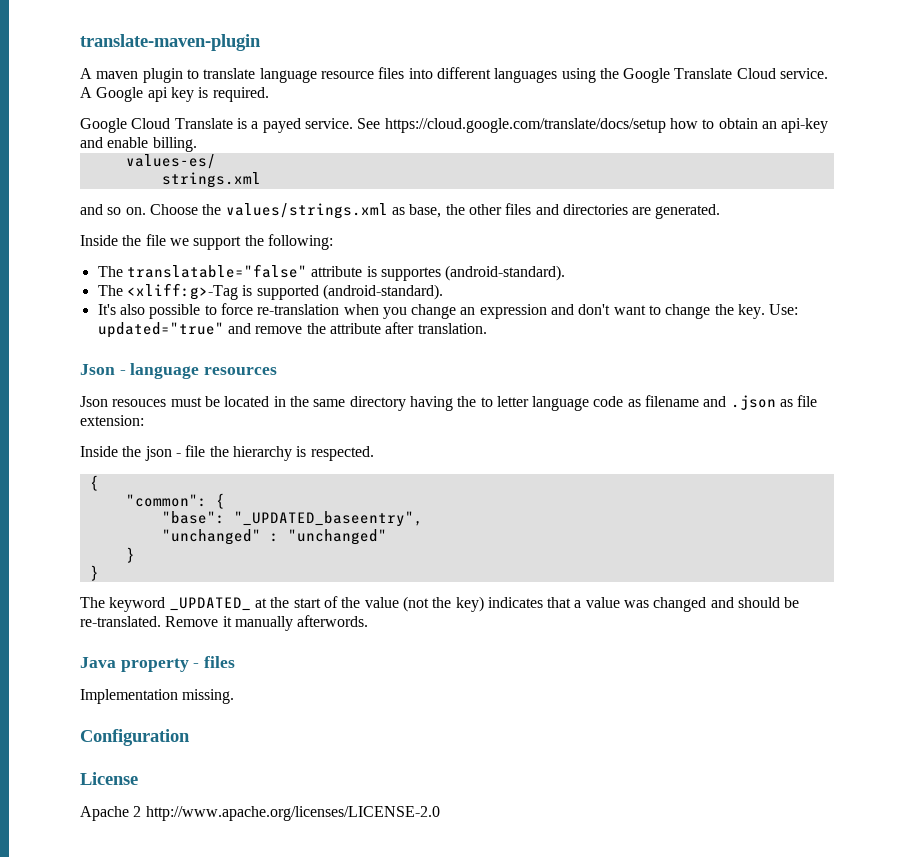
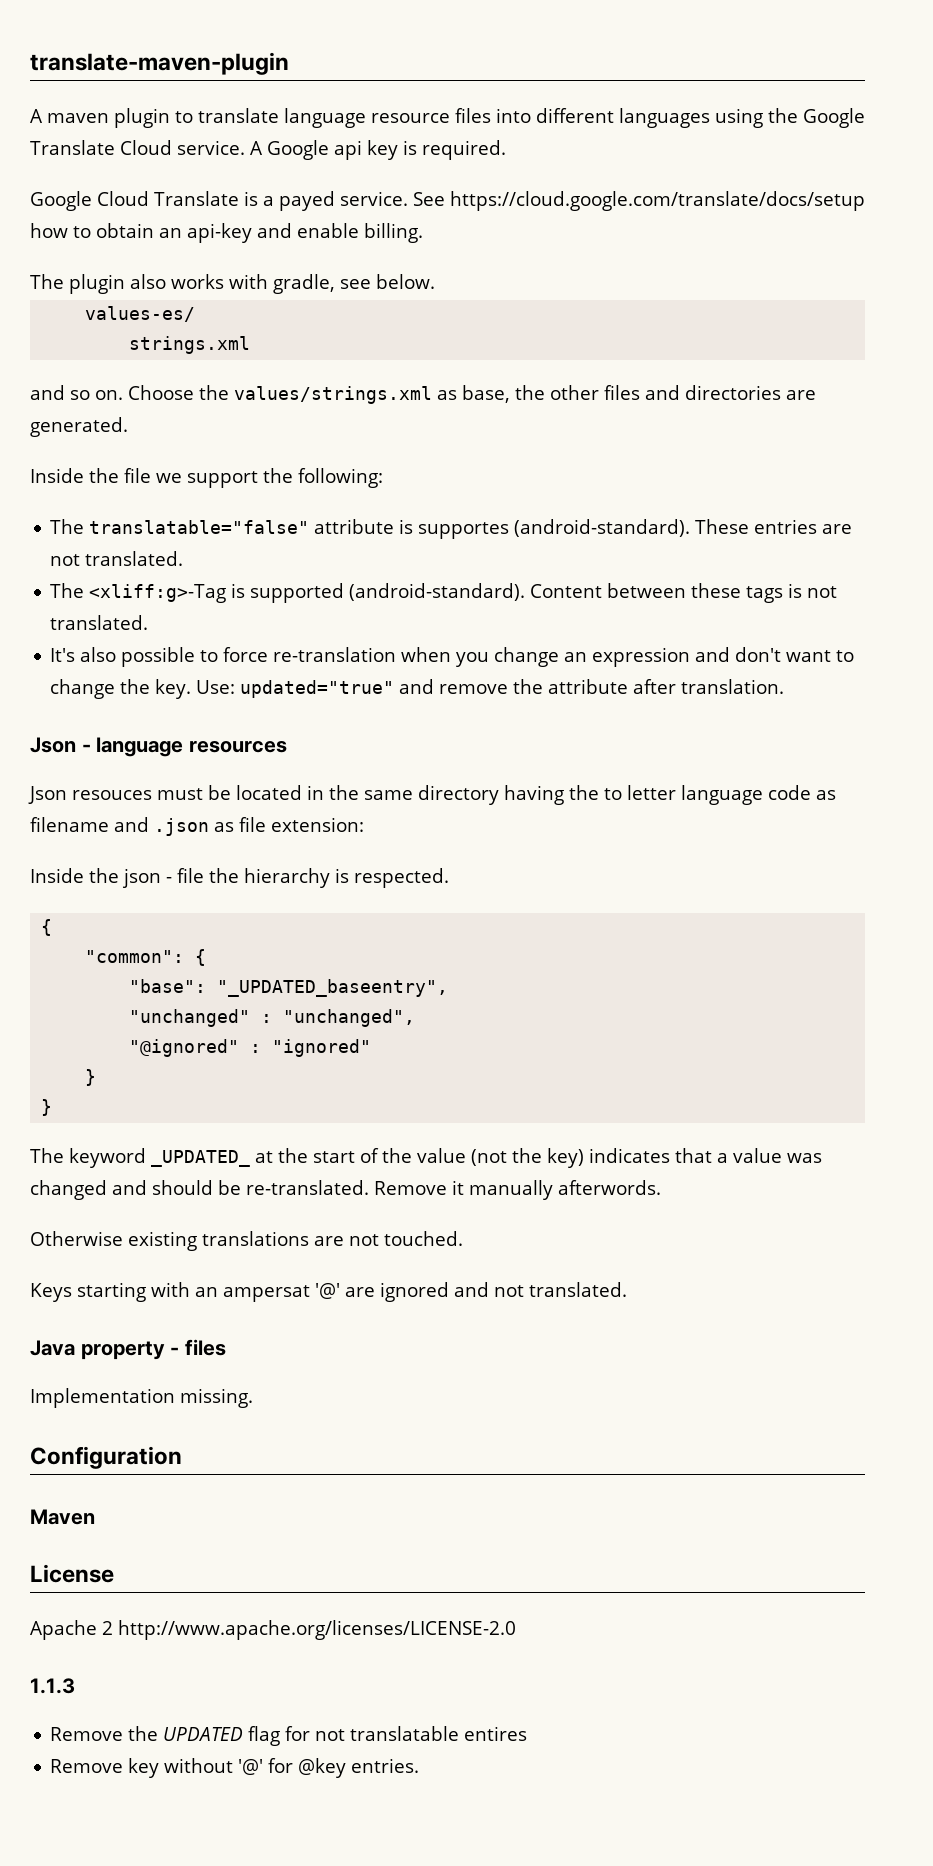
(197, 144) none -> [30,274,435,294] // The plugin also works with gradle, see below.
(566, 273) none -> [695,519,853,534] [50,551,184,566] These entries are not translated.
(443, 292) none -> [530,583,838,603] [50,615,149,630] Content between these tags is not translated.
[287,529,387,545] "unchanged" -> [283,1009,416,1027] [129,1039,372,1057] "unchanged", // "@ignored" : "ignored"
(369, 621) none -> [30,1231,463,1251] [30,1282,627,1302] // Otherwise existing translations are not touched. // Keys starting with an ampersat '@' are ignored and not translated.
(190, 737) none -> [30,1509,95,1525] // Maven
(440, 813) none -> [30,1678,75,1694] [50,1726,528,1746] [50,1758,420,1778] // 1.1.3 // Remove the UPDATED flag for not translatable entires // Remove key without '@' for @key entries.

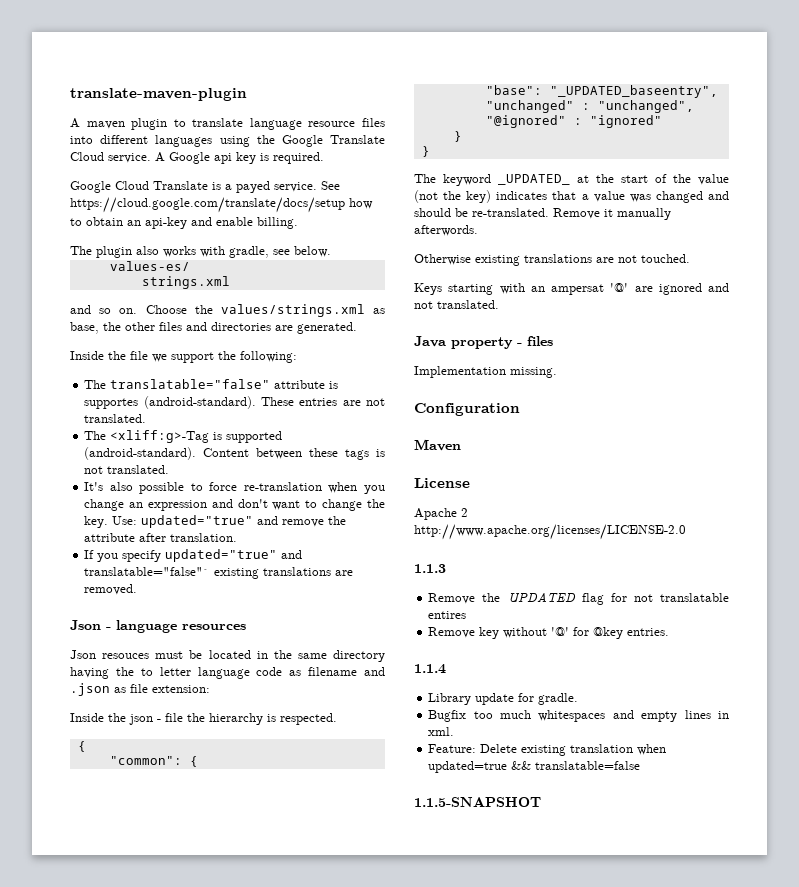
(785, 686) none -> [84,549,303,562] [84,567,354,579] [84,584,138,595] // If you specify updated="true" and translatable="false"` existing translations are removed.
(420, 1765) none -> [414,664,446,674] [428,693,579,705] [428,710,729,722] [428,727,455,736] [428,744,667,756] [428,761,641,773] [414,797,541,807] // 1.1.4 // Library update for gradle. // Bugfix too much whitespaces and empty lines in xml. // Feature: Delete existing translation when updated=true && translatable=false // 1.1.5-SNAPSHOT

• _DIRECTIONS FOR THIS TASK_
Exact repetition is required for the lines from the first one in the listing through the one that holds "-> [283,1009,416,1027] [129,1039,372,1057]", and pictures are to be omitted.

• _ANSWER AREA_
(197, 144) none -> [30,274,435,294] // The plugin also works with gradle, see below.
(566, 273) none -> [695,519,853,534] [50,551,184,566] These entries are not translated.
(443, 292) none -> [530,583,838,603] [50,615,149,630] Content between these tags is not translated.
[287,529,387,545] "unchanged" -> [283,1009,416,1027] [129,1039,372,1057] "unchanged", // "@ignored" : "ignored"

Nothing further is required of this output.